Papillary endothelial hyperplasia associated with cortical dysplasia.

We report a unique case of papillary endothelial hyperplasia (PEH) presenting as a subcortical mass lesion intimately associated with focal cortical dysplasia (CD) and consider a possible causal relationship. A 6-year old girl presented with a 6-month history of a painless, frontoparietal skull "bump" associated with slowly progressive localised bossing followed by a 4-month history of absence attacks.
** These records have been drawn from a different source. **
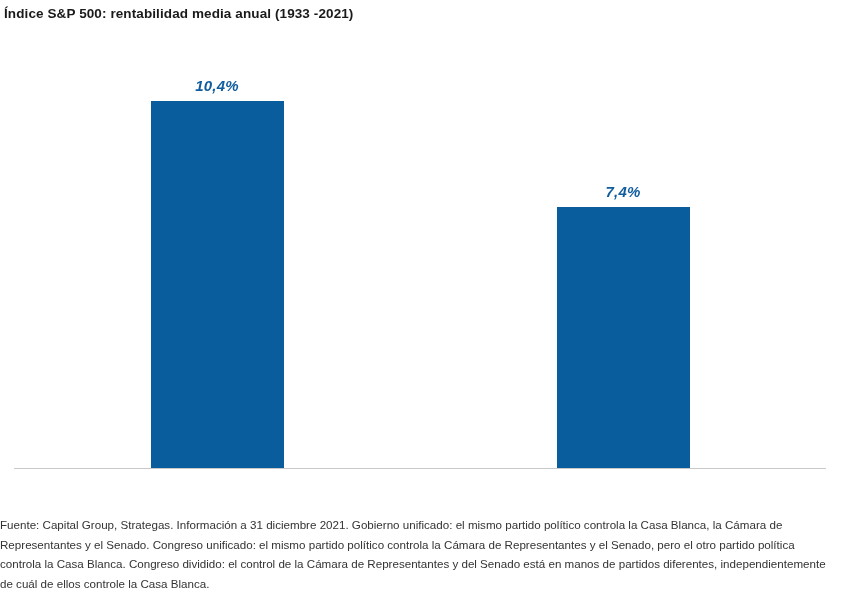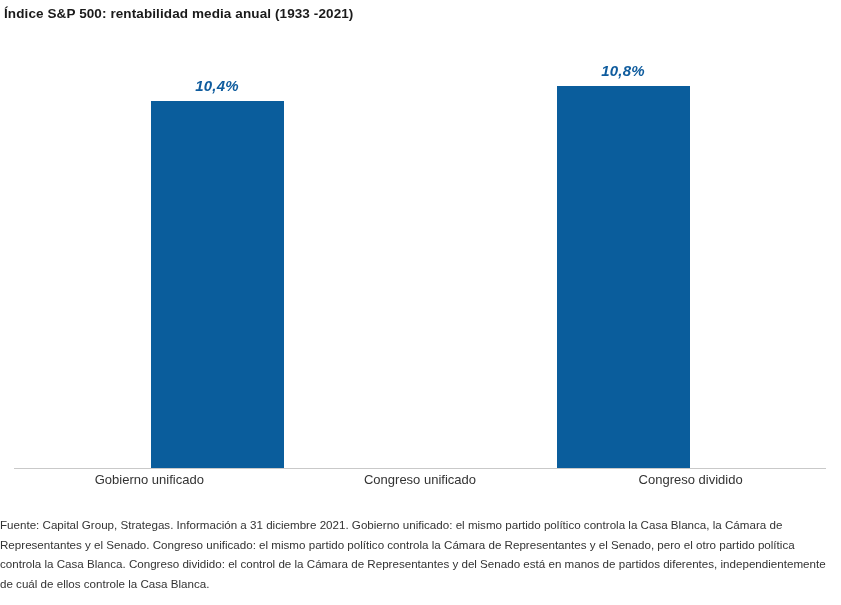--- a/index.html
+++ b/index.html
@@ -124,10 +124,6 @@
       </div>
 
 
-      <div class="bar-slot">
-        <div class="bar-value" style="color: rgb(15, 92, 158);">10,8%</div>
-        <div class="bar" style="height: 90%; background: rgb(10, 93, 156);"></div>
-      </div>
 
     </div>
   </div>

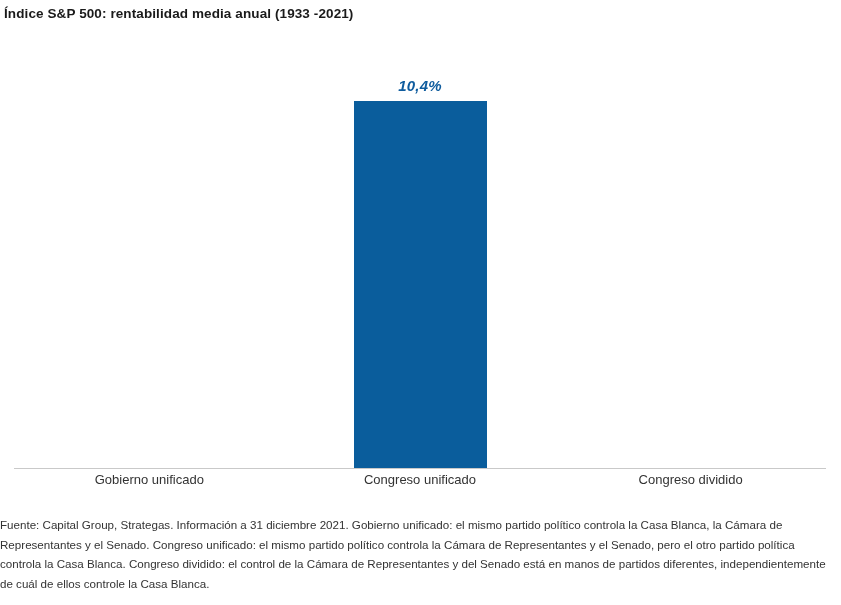--- a/index.html
+++ b/index.html
@@ -123,6 +123,10 @@
         <div class="bar" style="height: 86.6667%; background: rgb(10, 93, 156);"></div>
       </div>
 
+      <div class="bar-slot">
+        <div class="bar-value" style="color: rgb(15, 92, 158);">7,4%</div>
+        <div class="bar" style="height: 61.6667%; background: rgb(10, 93, 156);"></div>
+      </div>
 
 
     </div>

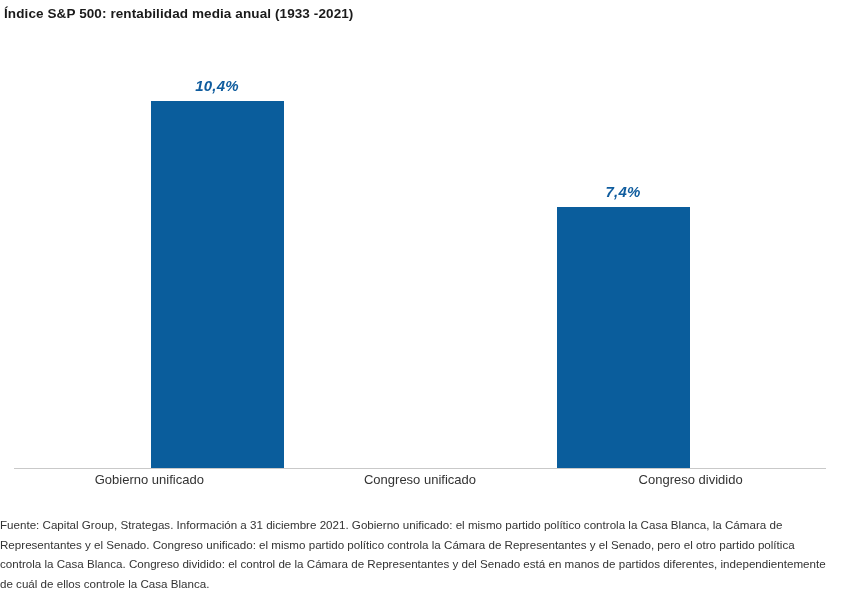--- a/index.html
+++ b/index.html
@@ -134,11 +134,6 @@
 
   <div class="axis-line"></div>
 
-  <div class="axis-labels">
-    <div class="axis-label">Gobierno unificado</div>
-    <div class="axis-label">Congreso unificado</div>
-    <div class="axis-label">Congreso dividido</div>
-  </div>
 
   <div class="source">Fuente: Capital Group, Strategas. Información a 31 diciembre 2021. Gobierno unificado: el mismo partido político controla la Casa Blanca, la Cámara de Representantes y el Senado. Congreso unificado: el mismo partido político controla la Cámara de Representantes y el Senado, pero el otro partido política controla la Casa Blanca. Congreso dividido: el control de la Cámara de Representantes y del Senado está en manos de partidos diferentes, independientemente de cuál de ellos controle la Casa Blanca.</div>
Magnetic resonance imaging (MRI) revealed an adjacent parietal enhancing mass lesion beneath abnormal appearing cortex. A haemorrhagic vascular lesion with histology consistent with that of papillary endothelial hyperplasia was completely resected. Biopsies of the adjacent cortex showed CD. The patient has been symptom free post-surgery for 12 months with no MRI evidence of recurrence. Intracranial PEH is very rare and, in contrast to extracranial examples, half of the reported cases lacked a demonstrable vascular origin. Given that CD may be associated with intrinsic capillary hypervascularity, vascular malformations and tumours (e.g. dysembryoplastic neuroepithelial tumour) of a potential hypervascular or haemorrhagic nature, the association between PEH and CD may not be incidental. The abnormal vascularity not uncommonly found in CD may predispose to haemorrhage and/or thrombosis, the organisation of which may rarely be complicated by PEH. Alternatively, PEH and CD may both represent local, independent complications of a pre-existing vascular event or trauma.